I do have one thing to mention specifically: you wrote, "Because consciousness itself, or Brahman, or the Buddha-nature, or whatever name we use, is still something we talk and think about, its concept contains the latent possibility—its concept, to be clear, rather than it in itself—of being objectified and idolised, and so becoming an impediment to its own realisation." This is wonderful. You are a very good writer, as I'd imagine you are already aware. But also, I think the idea of CONCEPTS rather than the True Actual Thing being idolized is relevant to a whole lot of different avenues.

Namely I think we do this often with things people see as Universal Human Experiences, a category with which I have many a bone to pick: love, happiness, peace, et cetera. I wrote a paper this past semester concerning the idolization of love, specifically as displayed by Miss Havisham of Charles Dickens's Great Expectation, and I came to a very similar conclusion. I think it is almost, if not completely impossible to communicate any universal thing at all due to the subjectivity of the human condition-- the way one person experiences love is a far cry from the way another does, just like how people label what temperature is comfortable differently, or how we argue about whether teal is blue or green.

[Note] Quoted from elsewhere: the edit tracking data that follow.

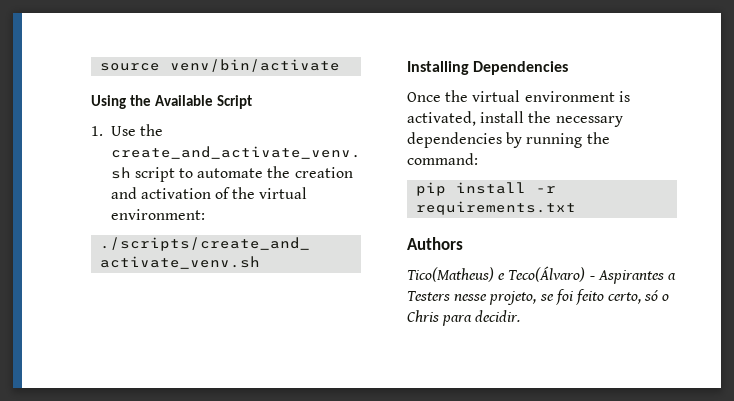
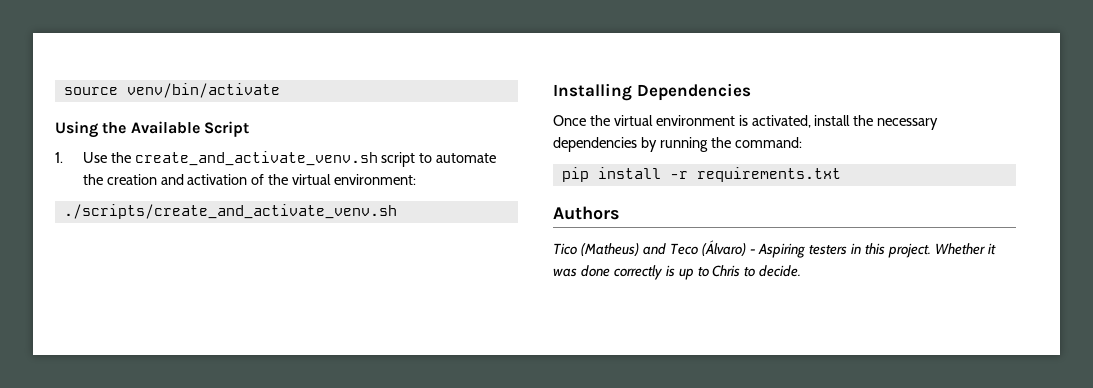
- Tico(Matheus) e Teco(Álvaro) - Aspirantes a Testers nesse projeto, se foi feito certo, só o Chris para decidir.
+ Tico (Matheus) and Teco (Álvaro) - Aspiring testers in this project. Whether it was done correctly is up to Chris to decide.

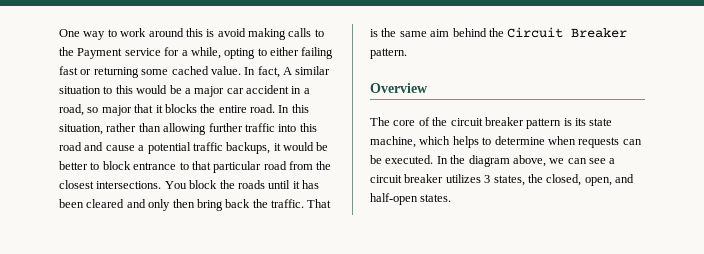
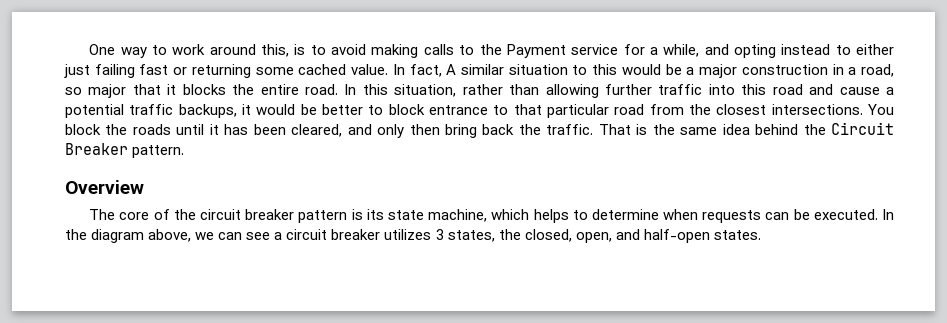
- One way to work around this is avoid making calls to the Payment service for a while, opting to either failing fast or returning some cached value.
+ One way to work around this, is to avoid making calls to the Payment service for a while, and opting instead to either just failing fast or returning some cached value.
- In fact, A similar situation to this would be a major car accident in a road, so major that it blocks the entire road.
+ In fact, A similar situation to this would be a major construction in a road, so major that it blocks the entire road.
- You block the roads until it has been cleared and only then bring back the traffic.
+ You block the roads until it has been cleared, and only then bring back the traffic.
- That is the same aim behind the Circuit Breaker pattern.
+ That is the same idea behind the Circuit Breaker pattern.

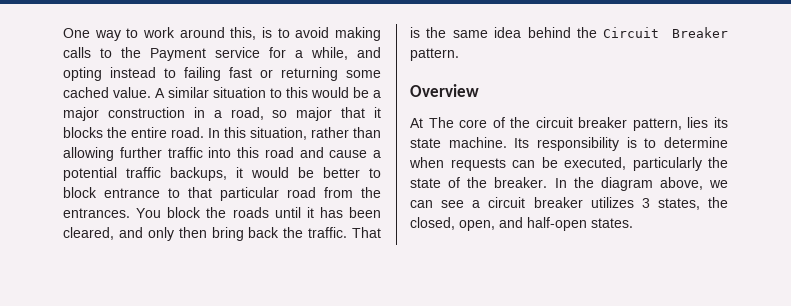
- One way to work around this, is to avoid making calls to the Payment service for a while, and opting instead to either just failing fast or returning some cached value.
+ One way to work around this, is to avoid making calls to the Payment service for a while, and opting instead to failing fast or returning some cached value.
- In fact, A similar situation to this would be a major construction in a road, so major that it blocks the entire road.
+ A similar situation to this would be a major construction in a road, so major that it blocks the entire road.
- In this situation, rather than allowing further traffic into this road and cause a potential traffic backups, it would be better to block entrance to that particular road from the closest intersections.
+ In this situation, rather than allowing further traffic into this road and cause a potential traffic backups, it would be better to block entrance to that particular road from the entrances.
- The core of the circuit breaker pattern is its state machine, which helps to determine when requests can be executed.
+ At The core of the circuit breaker pattern, lies its state machine. Its responsibility is to determine when requests can be executed, particularly the state of the breaker.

So when we sculpt social standards and expectations around subjective concepts like love or happiness, we idolize them in a way that prevents us from reaching The Thing Actually-- if my experience of Happiness Actually does not look like how I expect it to based on the sociolinguistic standards of everyone around me, then I become alienated, and without introspection on this very topic, my Happiness Actually is drained from me in attempting to squish it into the conceptual box I'm expected to place it in.

In short, I think you've articulated in a few sentences a truth about how we see the world that resonates with me, in a way for which I haven't quite had the words in the past; I really appreciate this. My paragraphs of extrapolation here probably modify your point in a way you didn't intend-- I think I've got a different takeaway than you here. But then, language is mushy, experience is subjective, and so on and so on. I recognize I've gotten away from the point, or the point has gotten away from me. Thanks for this post, Sam, and I hope you have a wonderful day.